In each of the past several years, the reported number of actual confirmed influenza deaths in the US has ranged from around 3500 to 15,620. The CDC later massages these numbers to get statistical estimates, and figures around six times as many people die of flu (including pneumonia deaths) as are actually confirmed. (See this discussion.) You are familiar with the estimates, including up to 80,000 in the last really bad outbreak.
In the last three months (really, mostly a month and a half), the actual confirmed COVID-19 deaths in the US have numbered over 80,000; at some later point, the CDC will massage this number to get a statistical estimate that includes people who were never tested.
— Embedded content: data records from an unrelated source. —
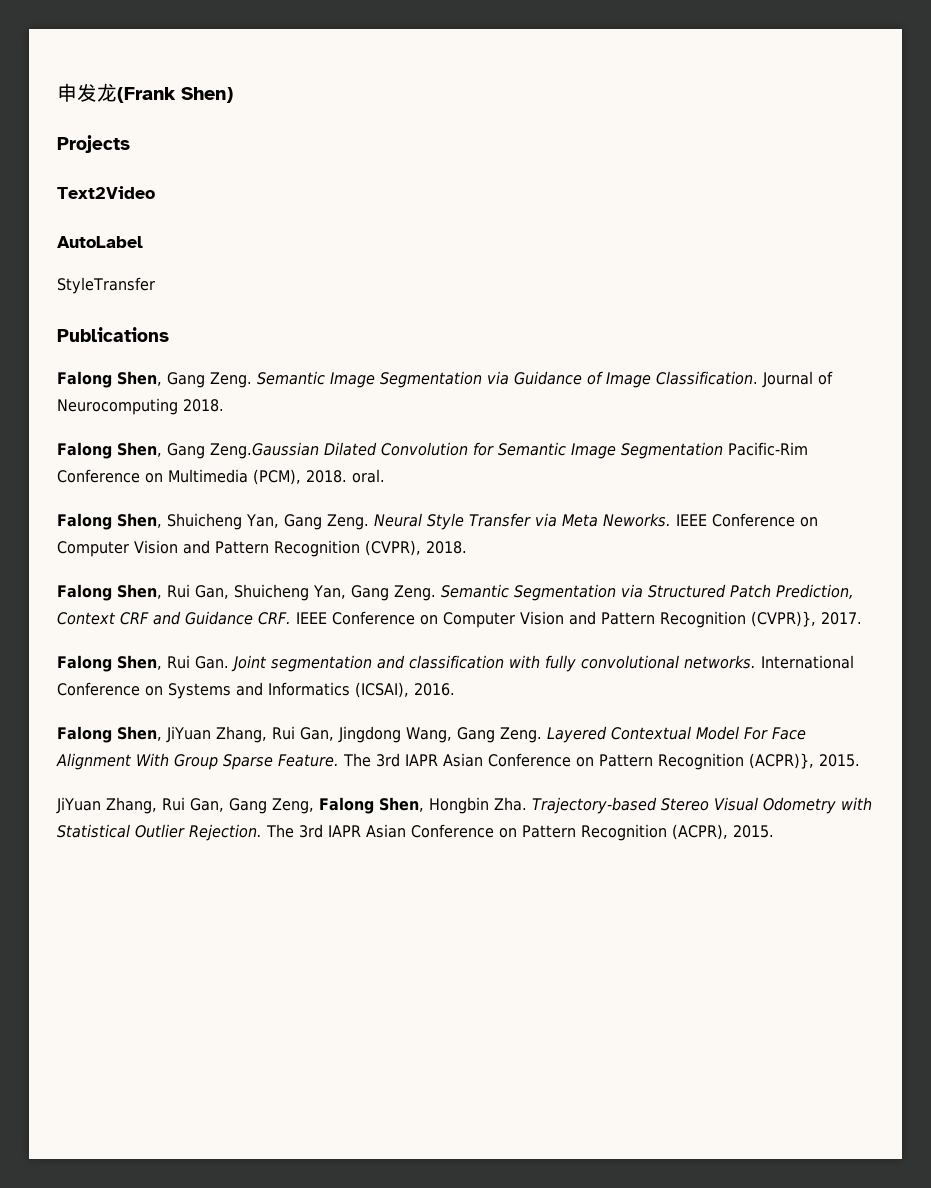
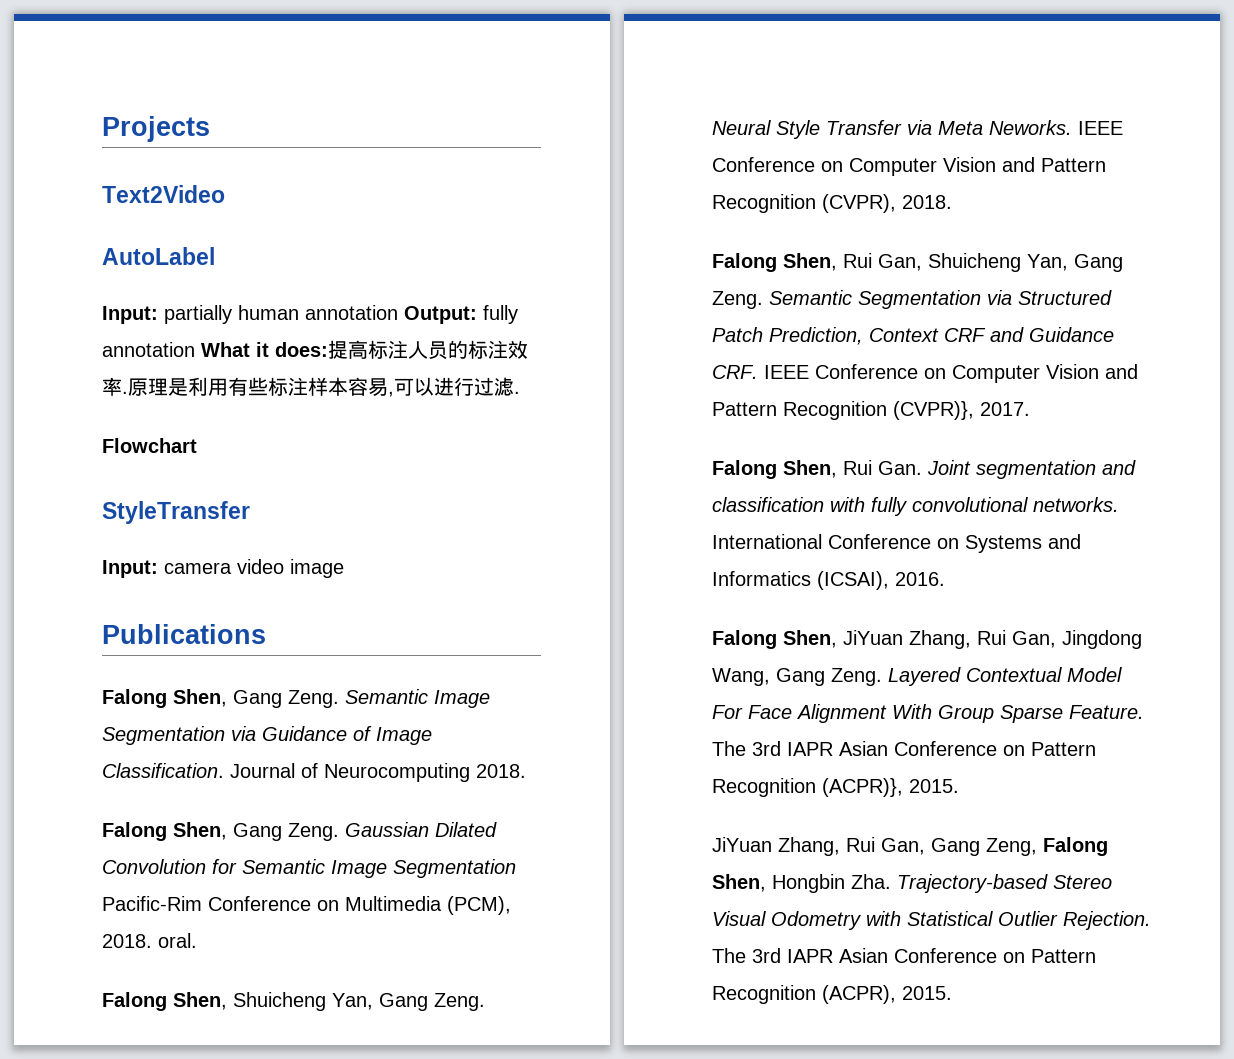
- 申发龙(Frank Shen)
+ Input: partially human annotation Output: fully annotation What it does:提高标注人员的标注效率.原理是利用有些标注样本容易,可以进行过滤.
+ Flowchart
  StyleTransfer
+ Input: camera video image
- Falong Shen, Gang Zeng.Gaussian Dilated Convolution for Semantic Image Segmentation Pacific-Rim Conference on Multimedia (PCM), 2018. oral.
+ Falong Shen, Gang Zeng. Gaussian Dilated Convolution for Semantic Image Segmentation Pacific-Rim Conference on Multimedia (PCM), 2018. oral.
Based on some preliminary numbers of excess deaths in New York, the real total of Americans who have died in the current pandemic may already exceed two hundred thousand, and the year is young.
For the flu, we already have some alternatives to shelter-in-place, notably the annual flu shots and the fact that many people already have some level of immunity to various strains of the flu because they’ve been exposed to it before. NEITHER of those alternatives are available for this virus, yet.
If you suffer long-lasting health complications from a bout of this disease, you are probably not going to survive financially anyway, and financial survival means nothing at all if you die.
At this point, we have no idea whether these people really have long-lasting immunity, so no, we don’t know that the metrics have changed all that much. With the original SARS virus, for example, antibody levels decline quite rapidly after two or three years; we don’t know what that means for their immunity. With some of the other coronaviruses that cause common cold symptoms, immunity may be measured in weeks or months. With the virus causing COVID-19, immunity may be permanent, or at least long enough for vaccines to be available, or these same people who have already been infected may be vulnerable all over again by the fall. We don’t know.
This sounds like a wish or a hope rather than any sort of established fact.
Those people getting the new treatment protocols, however, are still taking up bed space and equipment in the hospitals, and if they take up too much space for too long, then we’re right back at overwhelmed health care systems and plummeting survival rates. It’s not enough to improve treatment: we still have to keep the number of people infected and requiring treatment at a manageable number.